The default interpretation is a regular expression, as described in vignette("regular-expressions"). Use regex() for finer control of the matching behaviour.

Match a fixed string (i.e. by comparing only bytes), using fixed(). This is fast, but approximate. Generally, for matching human text, you'll want coll() which respects character matching rules for the specified locale.

Match character, word, line and sentence boundaries with boundary(). An empty pattern, "", is equivalent to boundary("character").

group

If supplied, instead of returning the complete match, will return the matched text from the specified capturing group.

simplify

A boolean.

  • FALSE (the default): returns a list of character vectors.

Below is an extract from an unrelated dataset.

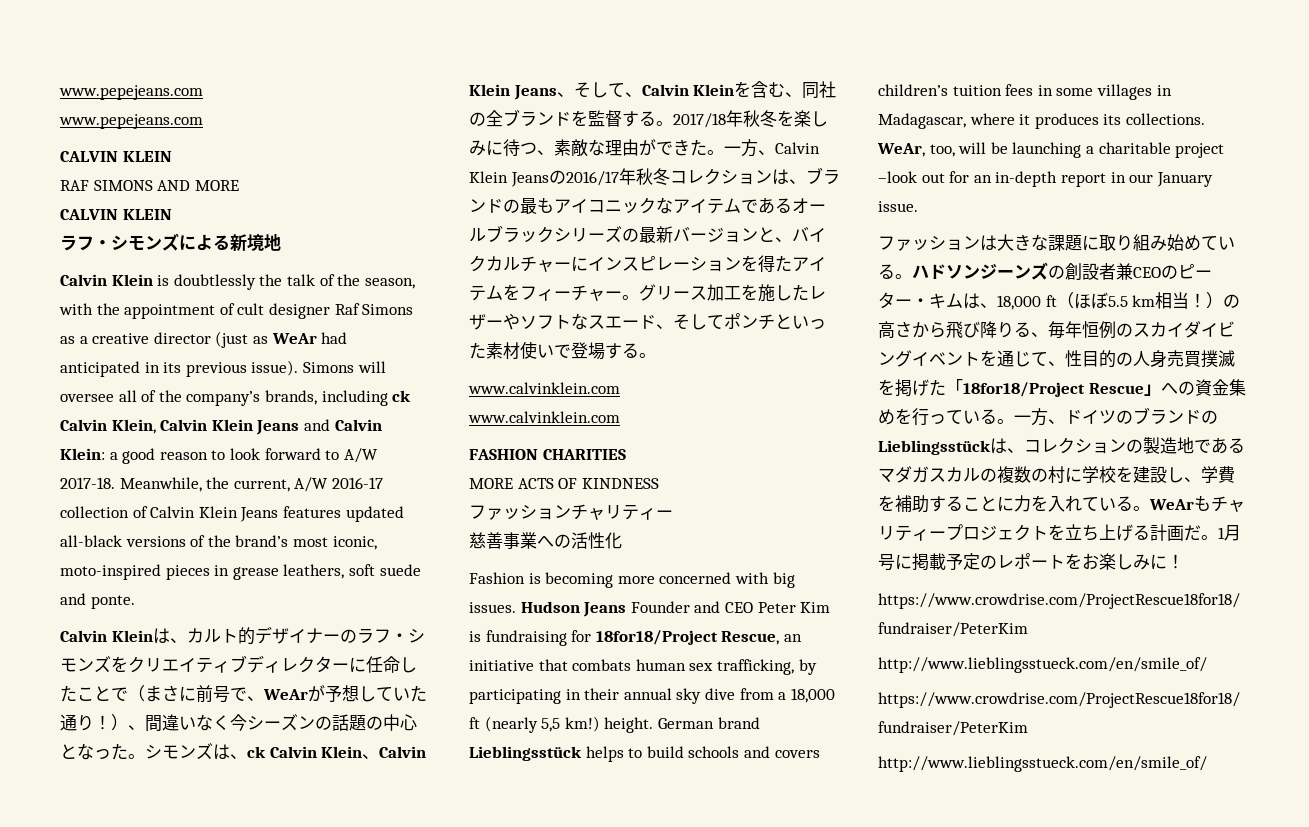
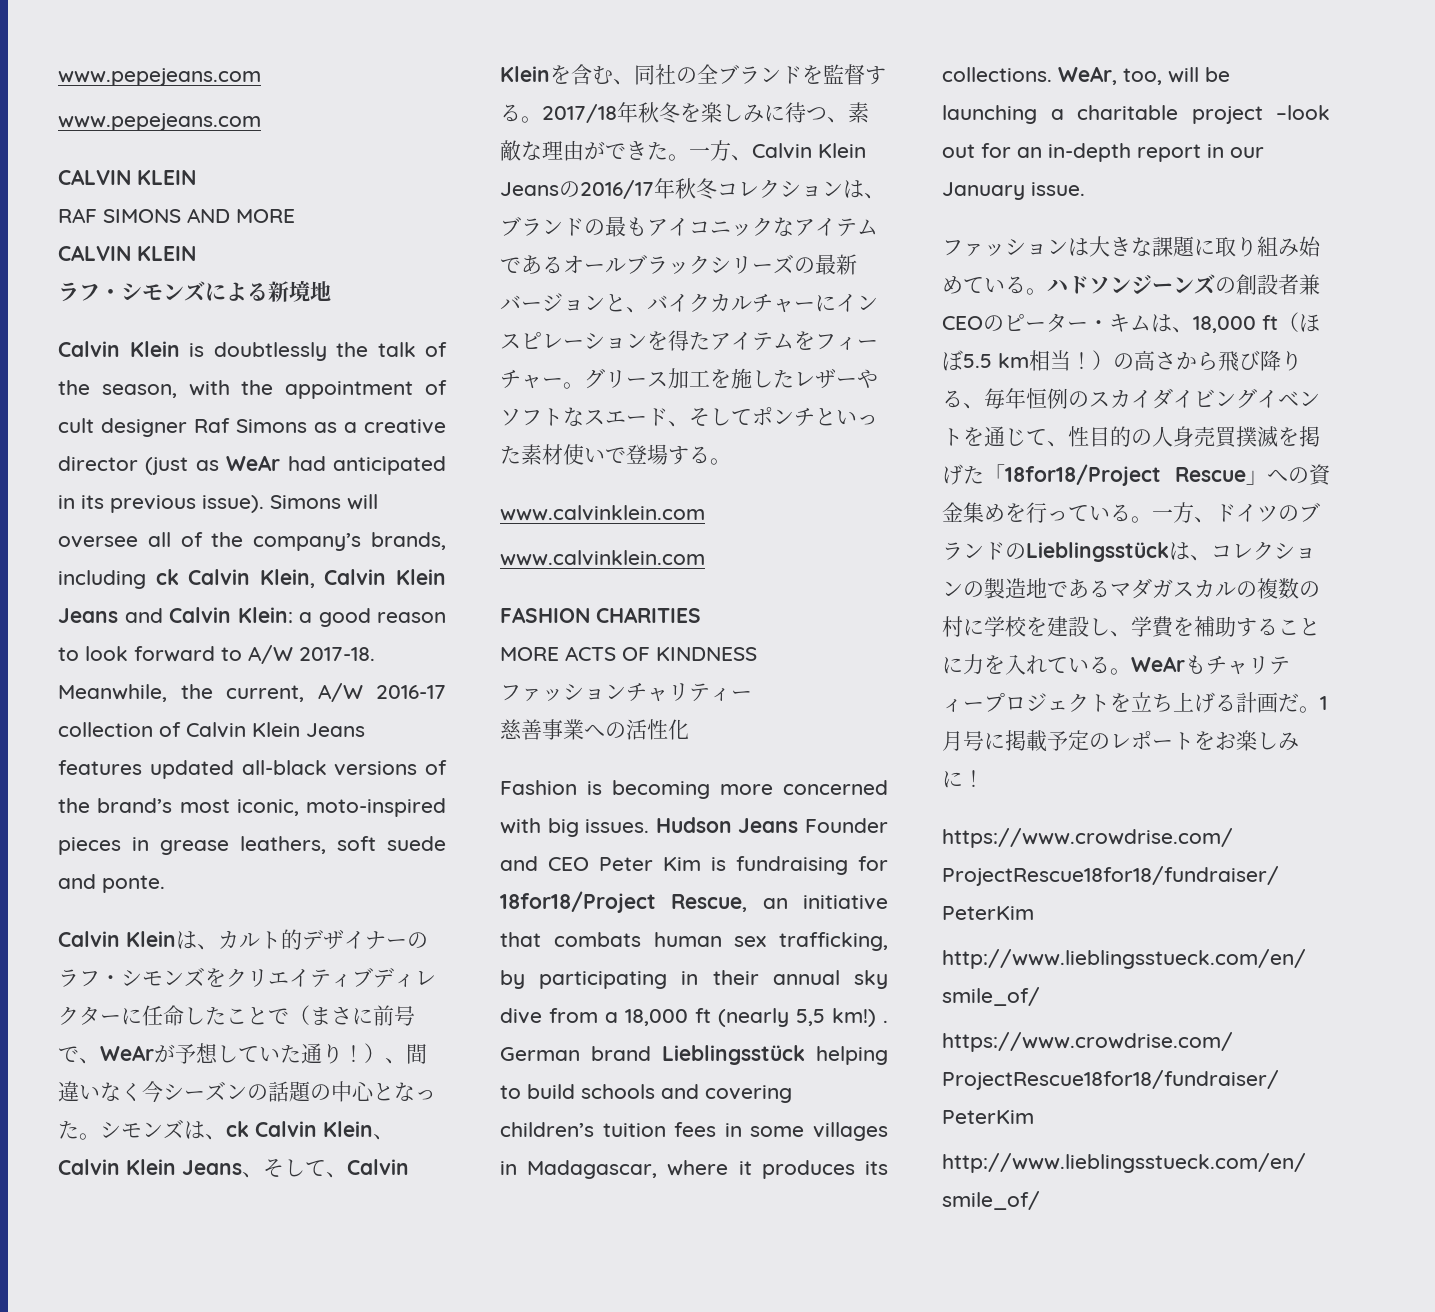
- Hudson Jeans Founder and CEO Peter Kim is fundraising for 18for18/Project Rescue, an initiative that combats human sex trafficking, by participating in their annual sky dive from a 18,000 ft (nearly 5,5 km!) height.
+ Hudson Jeans Founder and CEO Peter Kim is fundraising for 18for18/Project Rescue, an initiative that combats human sex trafficking, by participating in their annual sky dive from a 18,000 ft (nearly 5,5 km!) .
- German brand Lieblingsstück helps to build schools and covers children’s tuition fees in some villages in Madagascar, where it produces its collections.
+ German brand Lieblingsstück helping to build schools and covering children’s tuition fees in some villages in Madagascar, where it produces its collections.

  • TRUE: returns a character matrix.

Value

  • str_extract(): an character vector the same length as string/pattern.

  • str_extract_all(): a list of character vectors the same length as string/pattern.

See also

str_match() to extract matched groups; stringi::stri_extract() for the underlying implementation.

Examples

shopping_list <- c("apples x4", "bag of flour", "bag of sugar", "milk x2")
str_extract(shopping_list, "\\d")
#> [1] "4" NA  NA  "2"
str_extract(shopping_list, "[a-z]+")
#> [1] "apples" "bag"    "bag"    "milk"  
str_extract(shopping_list, "[a-z]{1,4}")
#> [1] "appl" "bag"  "bag"  "milk"
str_extract(shopping_list, "\\b[a-z]{1,4}\\b")
#> [1] NA     "bag"  "bag"  "milk"

str_extract(shopping_list, "([a-z]+) of ([a-z]+)")
#> [1] NA             "bag of flour" "bag of sugar" NA            
str_extract(shopping_list, "([a-z]+) of ([a-z]+)", group = 1)
#> [1] NA    "bag" "bag" NA   
str_extract(shopping_list, "([a-z]+) of ([a-z]+)", group = 2)
#> [1] NA      "flour" "sugar" NA     

# Extract all matches
str_extract_all(shopping_list, "[a-z]+")
#> [[1]]
#> [1] "apples" "x"     
#> 
#> [[2]]
#> [1] "bag"   "of"    "flour"
#> 
#> [[3]]
#> [1] "bag"   "of"    "sugar"
#> 
#> [[4]]
#> [1] "milk" "x"   
#> 
str_extract_all(shopping_list, "\\b[a-z]+\\b")
#> [[1]]
#> [1] "apples"
#> 
#> [[2]]
#> [1] "bag"   "of"    "flour"
#> 
#> [[3]]
#> [1] "bag"   "of"    "sugar"
#> 
#> [[4]]
#> [1] "milk"
#> 
str_extract_all(shopping_list, "\\d")
#> [[1]]
#> [1] "4"
#> 
#> [[2]]
#> character(0)
#> 
#> [[3]]
#> character(0)
#> 
#> [[4]]
#> [1] "2"
#> 

# Simplify results into character matrix
str_extract_all(shopping_list, "\\b[a-z]+\\b", simplify = TRUE)
#>      [,1]     [,2] [,3]   
#> [1,] "apples" ""   ""     
#> [2,] "bag"    "of" "flour"
#> [3,] "bag"    "of" "sugar"
#> [4,] "milk"   ""   ""     
str_extract_all(shopping_list, "\\d", simplify = TRUE)
#>      [,1]
#> [1,] "4" 
#> [2,] ""  
#> [3,] ""  
#> [4,] "2" 

# Extract all words
str_extract_all("This is, suprisingly, a sentence.", boundary("word"))
#> [[1]]
#> [1] "This"        "is"          "suprisingly" "a"           "sentence"   
#>